Selim Bektaş ‘Ve Diğer Kutsal Şeyler’ (Can Çağdaş), Astrid Scholte ‘Dört Ölü Kraliçe’ (Çevirmen: Melda Dinçel, Yabancı Yayınları), Zeynep Tuğçe Karadağ ‘Beni Nereden Vuralım’ (İthaki).
AŞIDA SON VİRAJA GELİNDİ
COVID-19 salgınına yol açan SARS-Cov-2 isimli virüse karşı aşı çalışmalarını sık sık bu sütuna taşıyoruz. İnsanlığı bu salgından kurtaracak tek çare aşı ama şimdilik etkin bir aşı yok. Salgının başlamasıyla birlikte aşı çalışmaları da başlamıştı. 170 civarında çalışma sürüyor ama 10 kadarının önde gittiği biliniyor. Bu konuda hemen her gün haberler yayılıyor. Çünkü milyarlarca dolarların döndüğü bir sektör bu. Daha düne kadar sektördeki çalışanların dışında adını sanını kimsenin bilmediği firmaların değerleri bir anda 10 milyar doları çoktan aştı.

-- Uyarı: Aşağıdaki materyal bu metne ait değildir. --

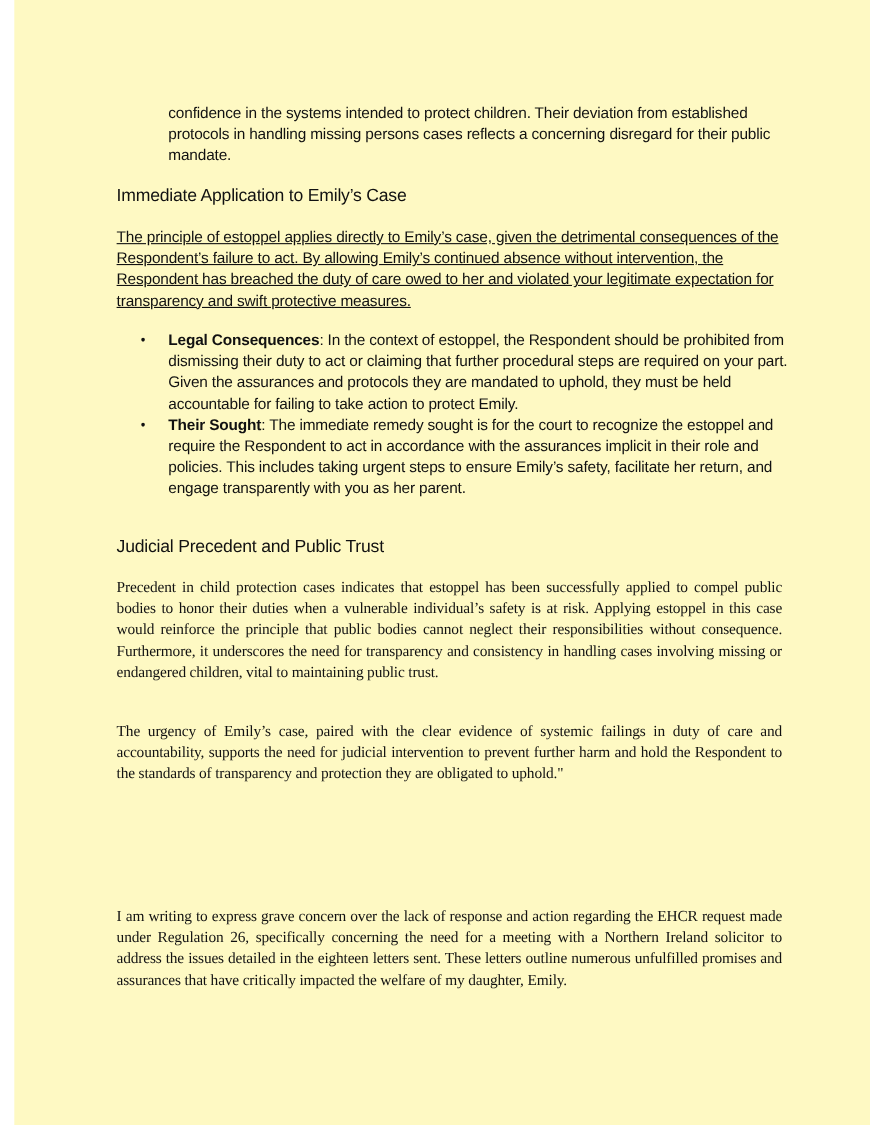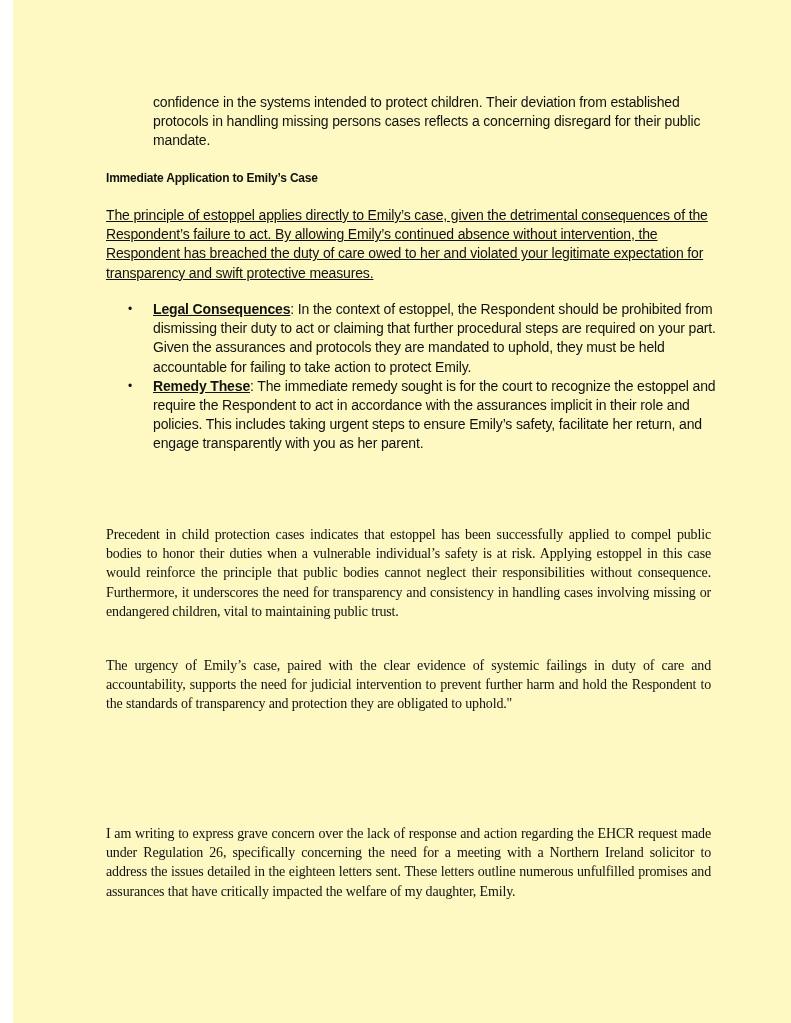"Immediate Application to Emily’s Case" .heading { font-size: 12px -> 16px; font-weight: bold -> normal }
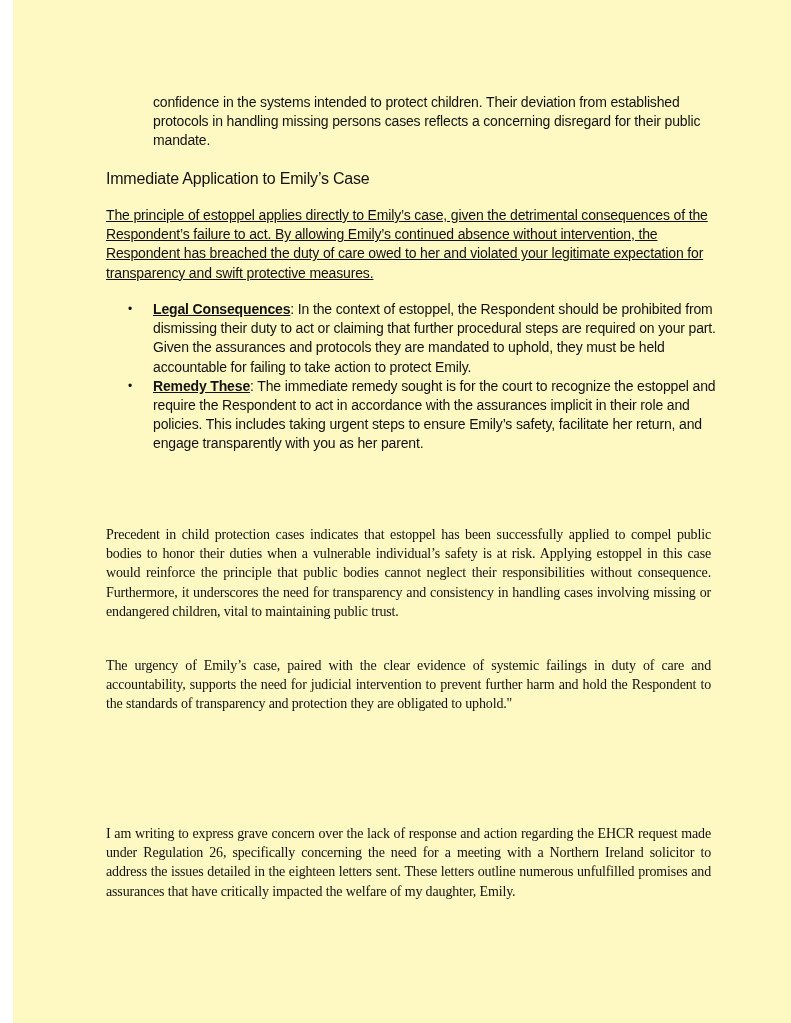"Legal Consequences" .b { text-decoration: underline -> none }
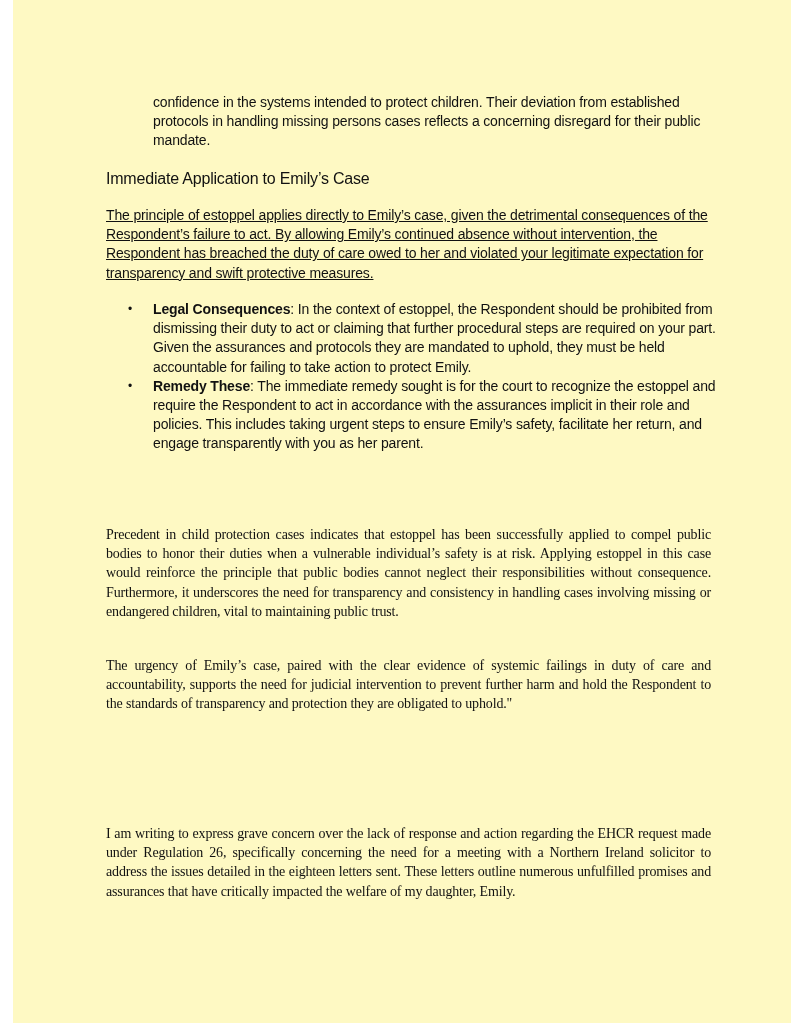"Remedy These" span.b { text: Remedy These -> Their Sought }
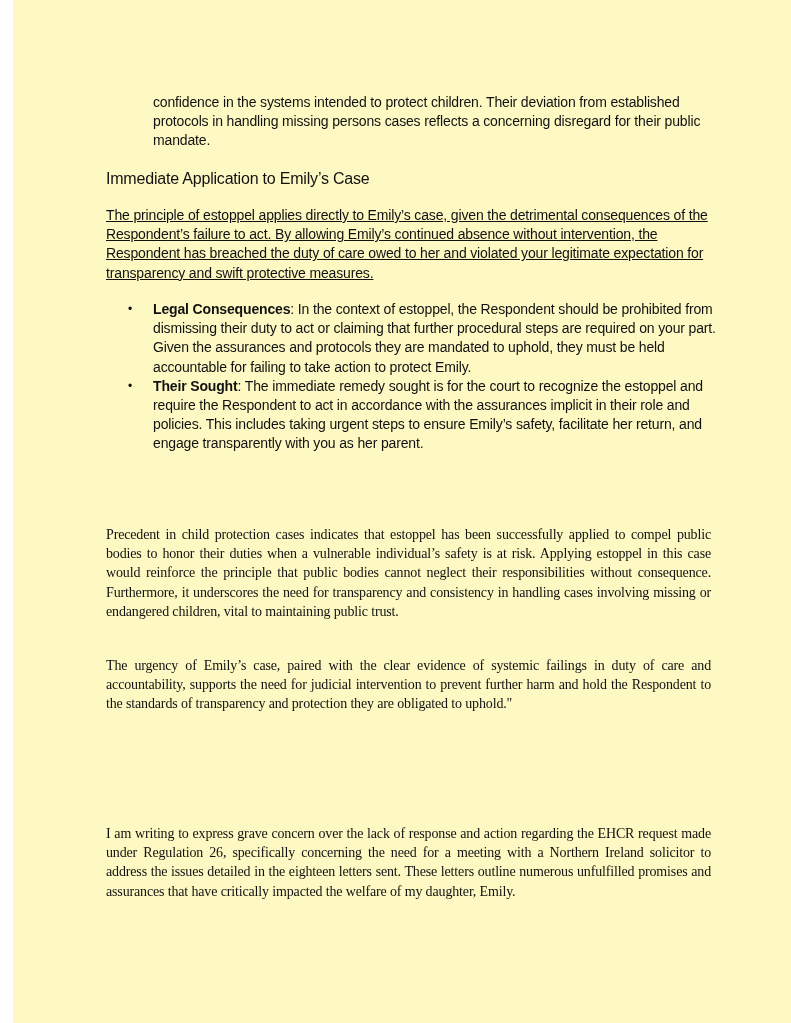"Judicial Precedent and Public Trust" h3.heading { html: none -> <h3>Judicial Precedent and Public Trust</h3> }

En önde giden araştırmalardan biri ve belki de en öndeki çalışmayı Almanya’nın Main kentindeki BionTech firması yapıyor. Prof. Dr. Uğur Şahin ve eşi Dr. Özlem Türeci’nin kurucuları olduğu BionTech, üçüncü fazda... Pfizer ile çalışan BionTech, BNT162b2 adını verdiği aşıyı yaşları 18-85 arasında değişen 30 bin kişi üzerinde deneniyor. Amerika’da başlayan testler Almanya, Brezilya ve Arjantin’de virüs riski yüksek bölgelerde yapılıyormuş. BionTech ve Pfizer muhtemelen ekim ayında ruhsat başvurusunda bulunacağını açıkladılar. BionTech ve Pzifer, bu yılın sonuna kadar 100 milyon doz, 2021 sonuna kadar da 1.3 milyar doz aşı üretmek için planlarını yapmış.
Almanya’nın Tübingen kentindeki CureVac da önde gidenlerden. Alman hükümeti de CureVac’ın sermayesine 300 milyon Euro ile katılmıştı. İngiliz ilaç devi Glaxo-Smith-Kline (GSK) ve Katar da sermayeye katılmışlardı. Firma geliştirdiği aşının 2021 ortalarında kullanıma hazır olabileceğini söylüyor.
Bu iki Alman firmasının yanı sıra ABD’de Moderna ve NIAID, Çin’de Sinovac, İngiltere’de de Oxford Üniversitesi ile AstraZeneca firmaları da üçüncü fazda. Yarış sürüyor. “Aşı bulunamazsa ne olur” sorusu galiba geride kaldı. Muhtemelen bir veya birden fazla etkin aşı kısa aralıklarla bulunacak. Şu an ikinci bir dalga konuşuluyor. Ama önce yayılmasına karşı maske, sosyal mesafe ve hijyen tedbirini elden bırakmayalım. Sabırlı olmak şart. Sabretmek boyun eğmek değildir. Sabır, mücadele etmektir.